Brief >> Among the entries below, only the lines starting at the one with "-163,7 +163,7 @@" and ending at the one with "822px; top: 446px;", both included, are to be printed exactly.

[Records excerpted from a collection]
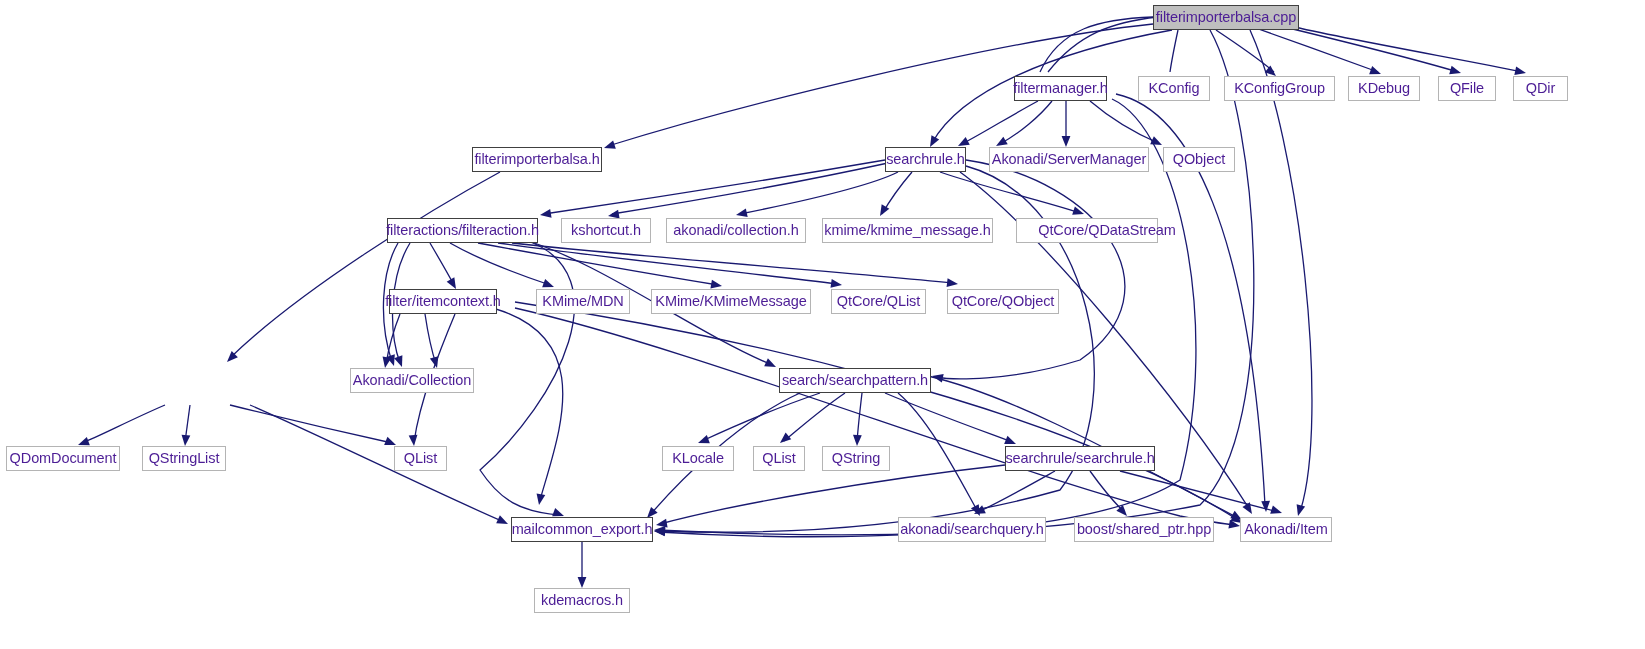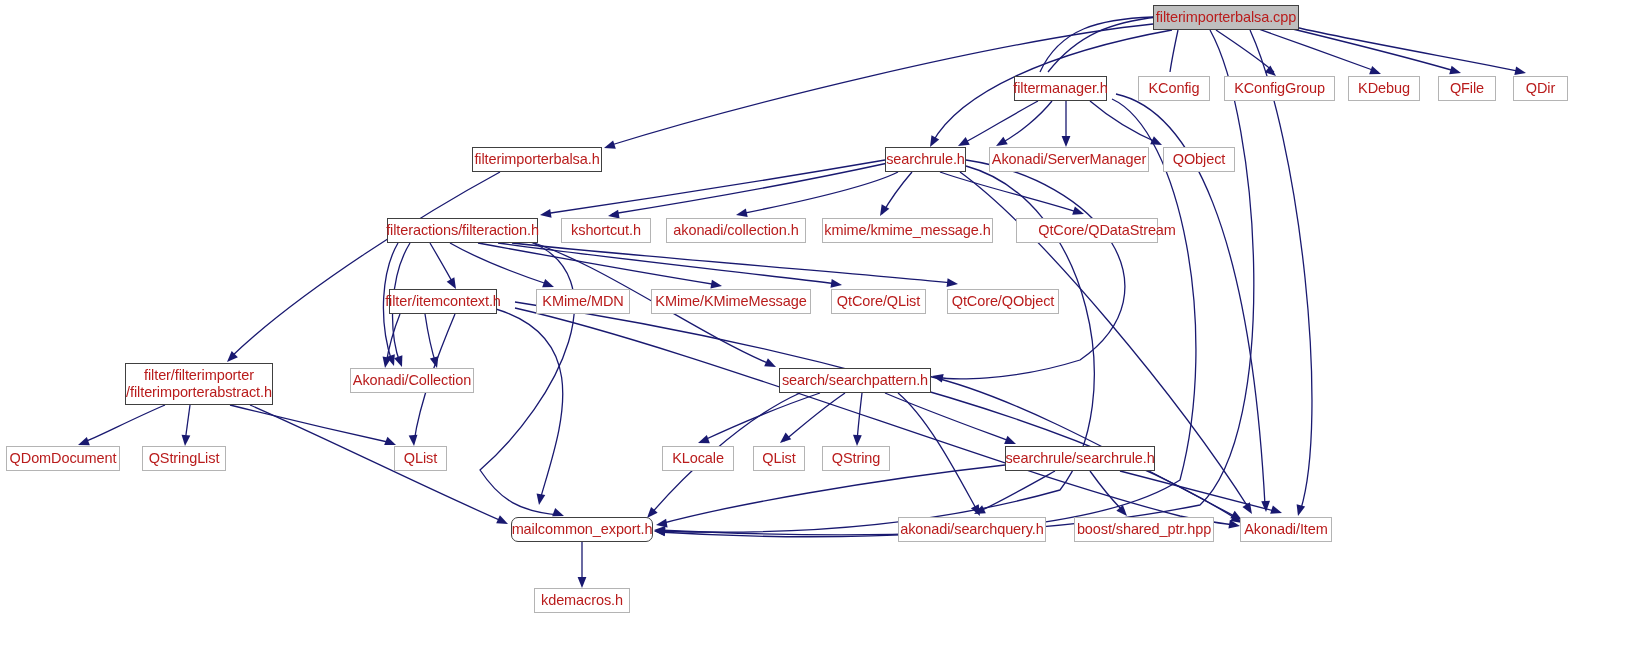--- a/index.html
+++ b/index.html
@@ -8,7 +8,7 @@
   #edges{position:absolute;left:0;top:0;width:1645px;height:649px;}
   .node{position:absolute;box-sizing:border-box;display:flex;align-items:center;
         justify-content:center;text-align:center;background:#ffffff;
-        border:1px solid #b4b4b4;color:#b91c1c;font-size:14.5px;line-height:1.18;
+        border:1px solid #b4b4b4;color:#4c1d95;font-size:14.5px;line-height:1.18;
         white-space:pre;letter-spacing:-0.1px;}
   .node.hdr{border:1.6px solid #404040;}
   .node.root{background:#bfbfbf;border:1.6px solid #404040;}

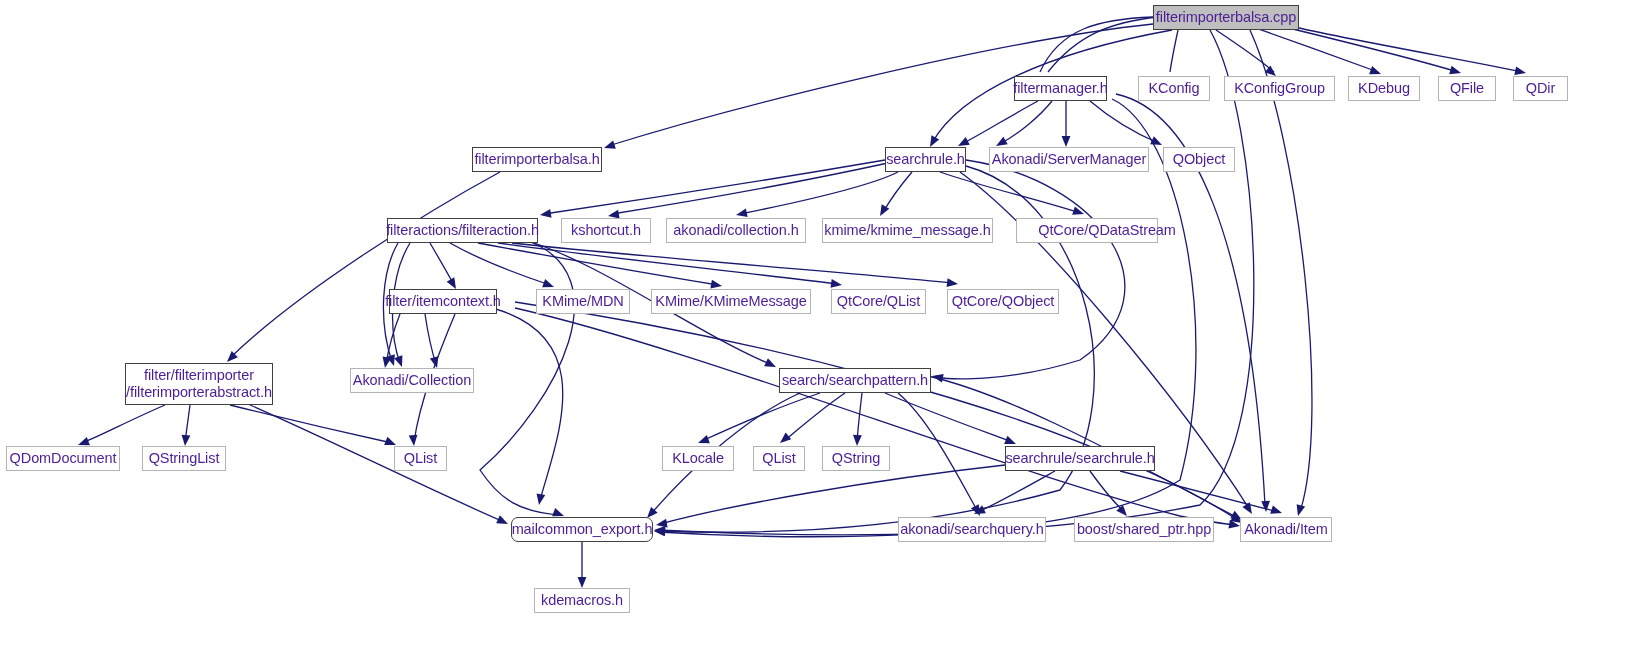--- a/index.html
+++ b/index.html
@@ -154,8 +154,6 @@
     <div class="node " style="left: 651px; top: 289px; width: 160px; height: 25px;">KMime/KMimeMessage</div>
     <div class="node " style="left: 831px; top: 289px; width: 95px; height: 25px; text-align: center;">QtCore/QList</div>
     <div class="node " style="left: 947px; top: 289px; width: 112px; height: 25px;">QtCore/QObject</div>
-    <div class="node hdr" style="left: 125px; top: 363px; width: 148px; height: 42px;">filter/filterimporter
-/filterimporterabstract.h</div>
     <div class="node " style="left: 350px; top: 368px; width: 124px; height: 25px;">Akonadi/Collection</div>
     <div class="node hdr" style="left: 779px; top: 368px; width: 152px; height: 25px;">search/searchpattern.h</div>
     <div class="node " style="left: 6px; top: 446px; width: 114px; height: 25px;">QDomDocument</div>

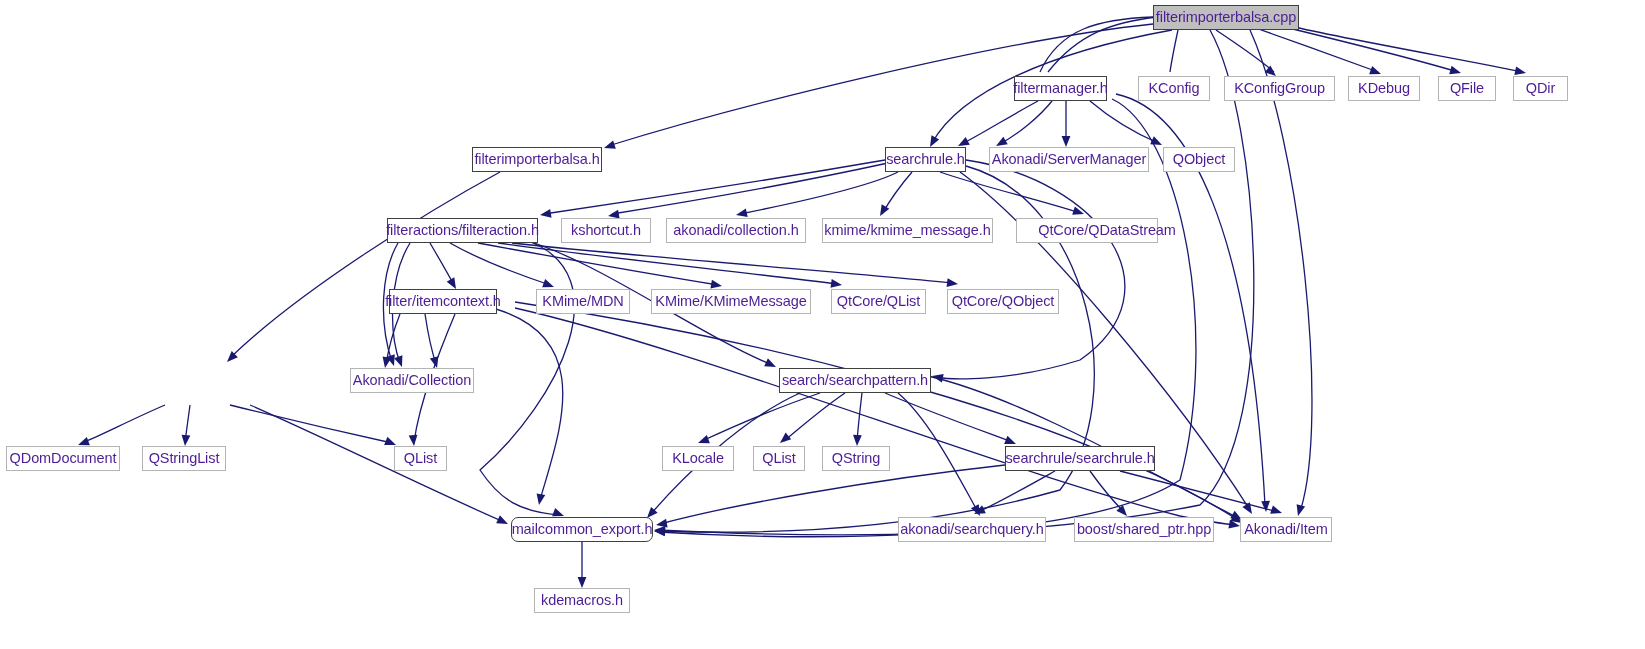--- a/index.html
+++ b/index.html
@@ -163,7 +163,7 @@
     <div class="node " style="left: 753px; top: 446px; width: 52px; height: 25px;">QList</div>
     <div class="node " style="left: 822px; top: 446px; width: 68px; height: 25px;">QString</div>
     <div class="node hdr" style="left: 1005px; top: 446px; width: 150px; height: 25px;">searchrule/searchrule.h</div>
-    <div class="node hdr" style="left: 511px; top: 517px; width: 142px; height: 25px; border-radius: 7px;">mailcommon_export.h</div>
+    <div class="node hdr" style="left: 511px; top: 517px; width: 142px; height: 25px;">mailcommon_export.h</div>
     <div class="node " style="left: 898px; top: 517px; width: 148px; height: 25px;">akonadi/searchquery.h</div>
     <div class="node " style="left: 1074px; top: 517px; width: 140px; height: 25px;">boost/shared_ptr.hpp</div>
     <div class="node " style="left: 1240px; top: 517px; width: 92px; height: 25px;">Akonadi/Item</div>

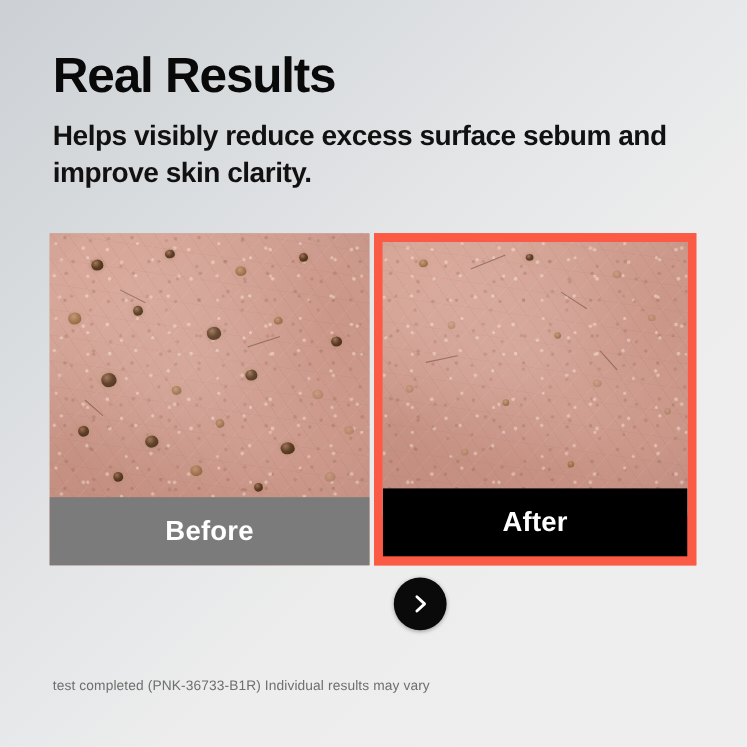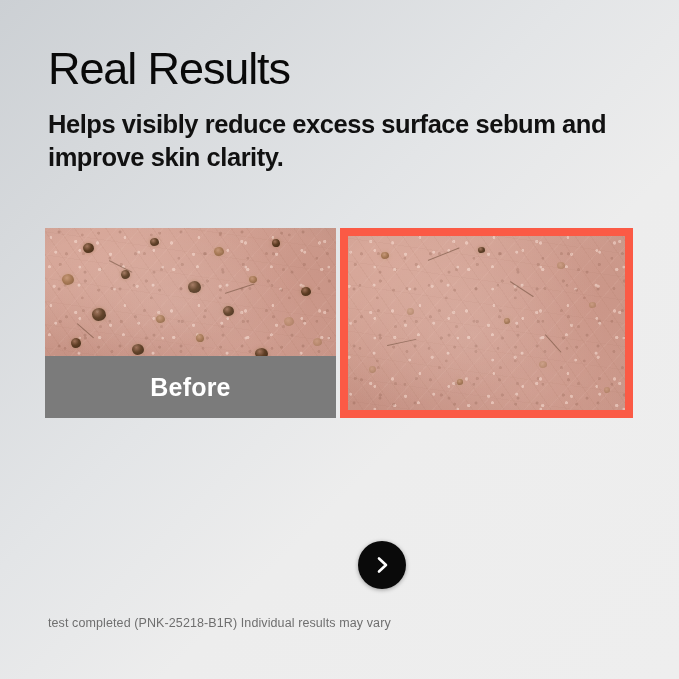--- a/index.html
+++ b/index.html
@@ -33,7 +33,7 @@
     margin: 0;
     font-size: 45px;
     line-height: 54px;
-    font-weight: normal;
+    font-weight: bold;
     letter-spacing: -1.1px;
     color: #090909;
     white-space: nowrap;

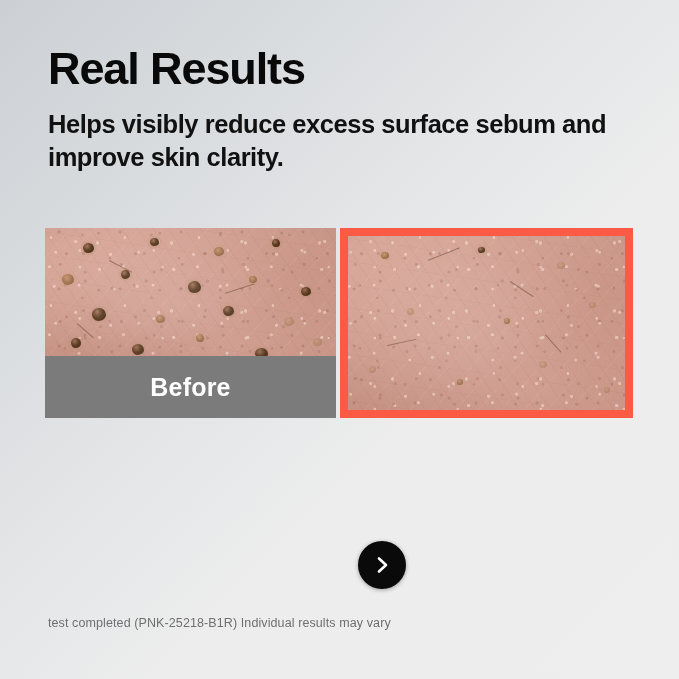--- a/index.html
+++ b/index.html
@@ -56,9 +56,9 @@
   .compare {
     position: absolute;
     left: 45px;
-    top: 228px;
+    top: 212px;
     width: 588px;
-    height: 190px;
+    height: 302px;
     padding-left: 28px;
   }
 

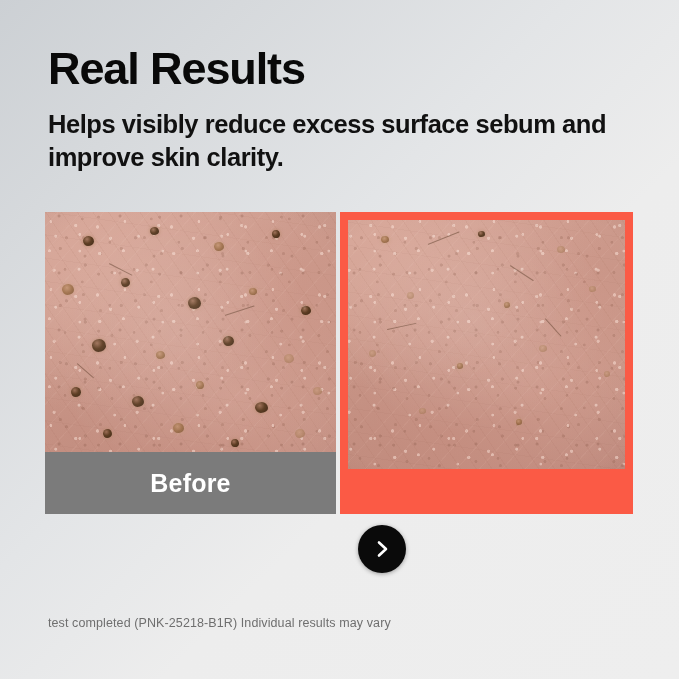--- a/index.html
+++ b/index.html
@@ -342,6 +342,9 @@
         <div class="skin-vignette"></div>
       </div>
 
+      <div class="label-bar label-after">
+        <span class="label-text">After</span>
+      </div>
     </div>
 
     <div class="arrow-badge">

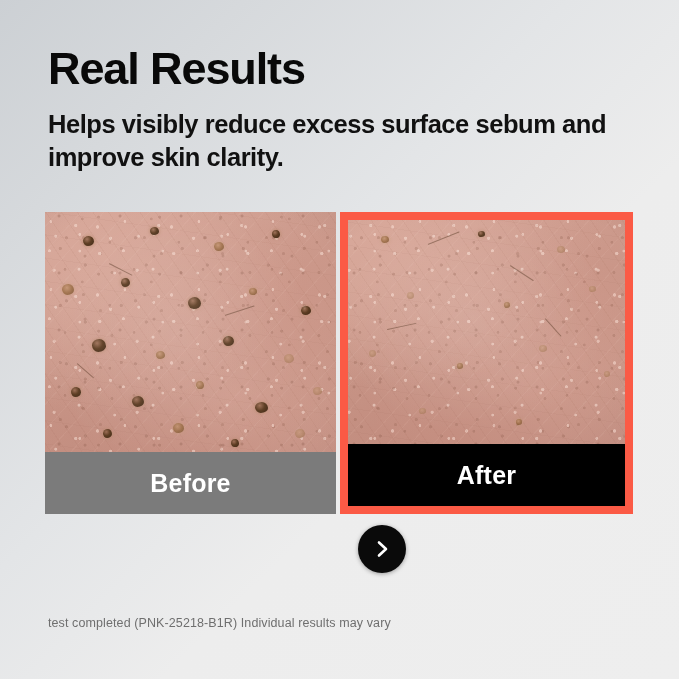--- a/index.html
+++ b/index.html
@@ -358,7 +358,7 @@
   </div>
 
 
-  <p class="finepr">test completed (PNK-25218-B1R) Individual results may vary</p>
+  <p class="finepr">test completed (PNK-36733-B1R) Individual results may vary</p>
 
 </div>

Solution to the problem >>
@@ -163,7 +163,7 @@
     <div class="node " style="left: 753px; top: 446px; width: 52px; height: 25px;">QList</div>
     <div class="node " style="left: 822px; top: 446px; width: 68px; height: 25px;">QString</div>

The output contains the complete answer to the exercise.